Doch grundsätzlich verdankt Coca-Cola dem chinesischen und dem asiatischen Markt allgemein eine erhebliche stützende Wirkung auf die Unternehmensergebnisse. China und Indien ebenfalls konnten die rückläufigen Ergebnisse auf dem heimischen Markt zu einem großen Anteil abfedern. So konnte Coca-Cola letzten Endes das Netto-Gewinnergebnis für das dritte Quartal dieses Jahres wider Erwarten doch noch knapp auf 1,90 Milliarden US-Dollar ausbauen.

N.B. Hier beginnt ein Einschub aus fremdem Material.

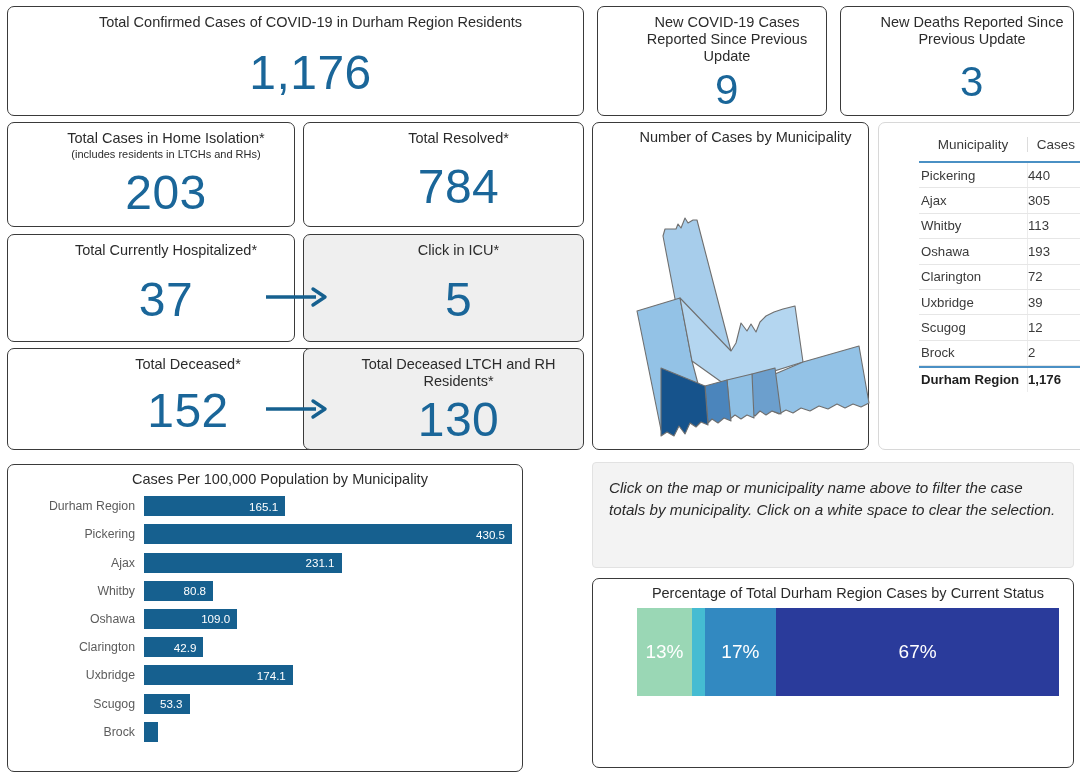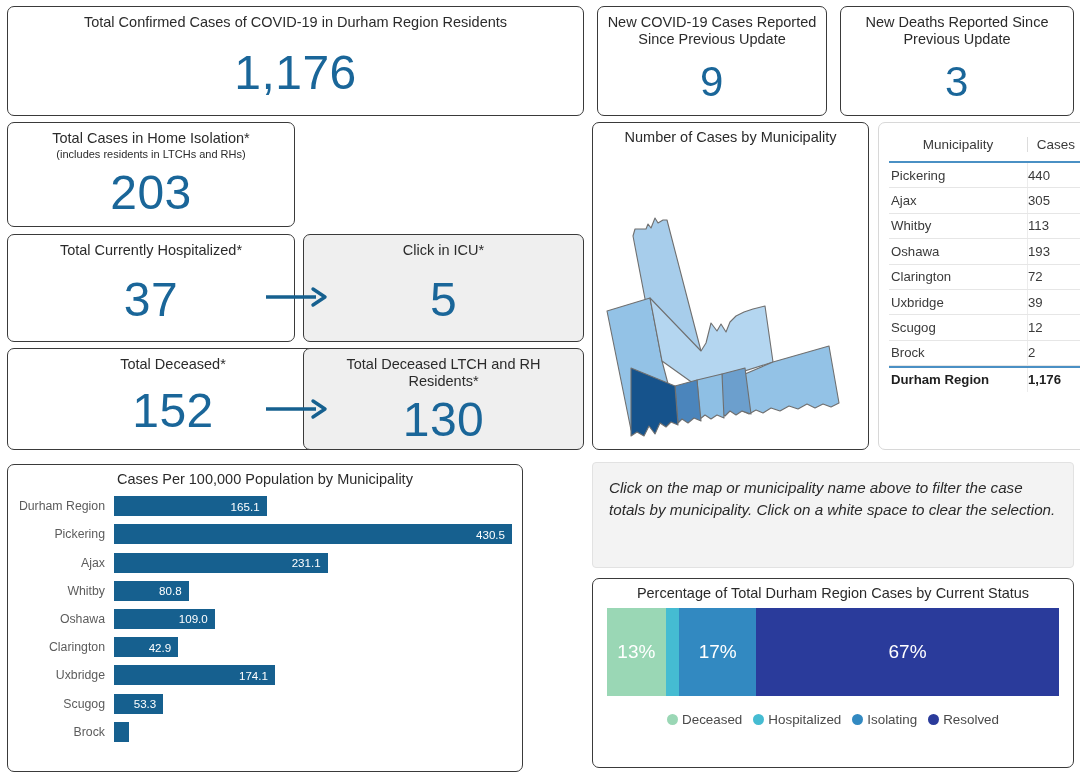--- a/index.html
+++ b/index.html
@@ -13,20 +13,21 @@
 
   
   .card {
     position: absolute;
     background: #ffffff;
     border: 1.6px solid #3a3a3a;
     border-radius: 7px;
     display: flex;
     flex-direction: column;
     align-items: center;
+    padding-left: 30px;
   }
   .card.shaded { background: #efefef; }
   .card.plain { border-color: #d8d8d8; }
 
   .card-title {
     font-size: 14.5px;
     color: #2b2b2b;
     text-align: center;
     line-height: 1.18;
     padding: 7px 8px 0 8px;
@@ -185,20 +186,26 @@
   </div>
 
   <div class="card" style="left:7px; top:122px; width:288px; height:105px;">
     <div class="card-title">Total Cases in Home Isolation*</div>
     <div class="card-subtitle">(includes residents in LTCHs and RHs)</div>
     <div class="value-wrap">
       <div class="card-value v-big">203</div>
     </div>
   </div>
 
+  <div class="card" style="left:303px; top:122px; width:281px; height:105px;">
+    <div class="card-title">Total Resolved*</div>
+    <div class="value-wrap">
+      <div class="card-value v-big">784</div>
+    </div>
+  </div>
 
   <div class="card" style="left:7px; top:234px; width:288px; height:108px;">
     <div class="card-title">Total Currently Hospitalized*</div>
     <div class="value-wrap">
       <div class="card-value v-big">37</div>
     </div>
   </div>
 
   <div class="card shaded" style="left:303px; top:234px; width:281px; height:108px;">
     <div class="card-title">Click in ICU*</div>
@@ -397,33 +404,15 @@
           </div>
           <div class="seg" style="width: 3%; background: rgb(69, 188, 210);"></div>
           <div class="seg" style="width: 17%; background: rgb(50, 137, 193);">
             <span class="seg-label">17%</span>
           </div>
           <div class="seg" style="width: 67%; background: rgb(42, 59, 155);">
             <span class="seg-label">67%</span>
           </div>
         </div>
     </div>
-    <div class="legend" id="status-legend">
-        <div class="legend-item">
-          <span class="legend-dot" style="background: rgb(154, 215, 181);"></span>
-          <span class="legend-text">Deceased</span>
-        </div>
-        <div class="legend-item">
-          <span class="legend-dot" style="background: rgb(69, 188, 210);"></span>
-          <span class="legend-text">Hospitalized</span>
-        </div>
-        <div class="legend-item">
-          <span class="legend-dot" style="background: rgb(50, 137, 193);"></span>
-          <span class="legend-text">Isolating</span>
-        </div>
-        <div class="legend-item">
-          <span class="legend-dot" style="background: rgb(42, 59, 155);"></span>
-          <span class="legend-text">Resolved</span>
-        </div>
-      </div>
   </div>
 
 </div>
 
 </body></html>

Im Jahr 2008 lag der Wert im Vergleichszeitraum bei knapp 1,89 Milliarden US-Dollar. Der Gesamtabsatz des Unternehmens kletterte weltweit um etwa zwei Prozent, dafür gab der Umsatz um deutliche vier Prozent nach. Ohne China sähen die aktuellen Zahlen allerdings noch deutlich schlechter aus. Auch beim Trinkverhalten macht sich in der Volksrepublik zunehmend ein westlicher Geschmack bemerkbar.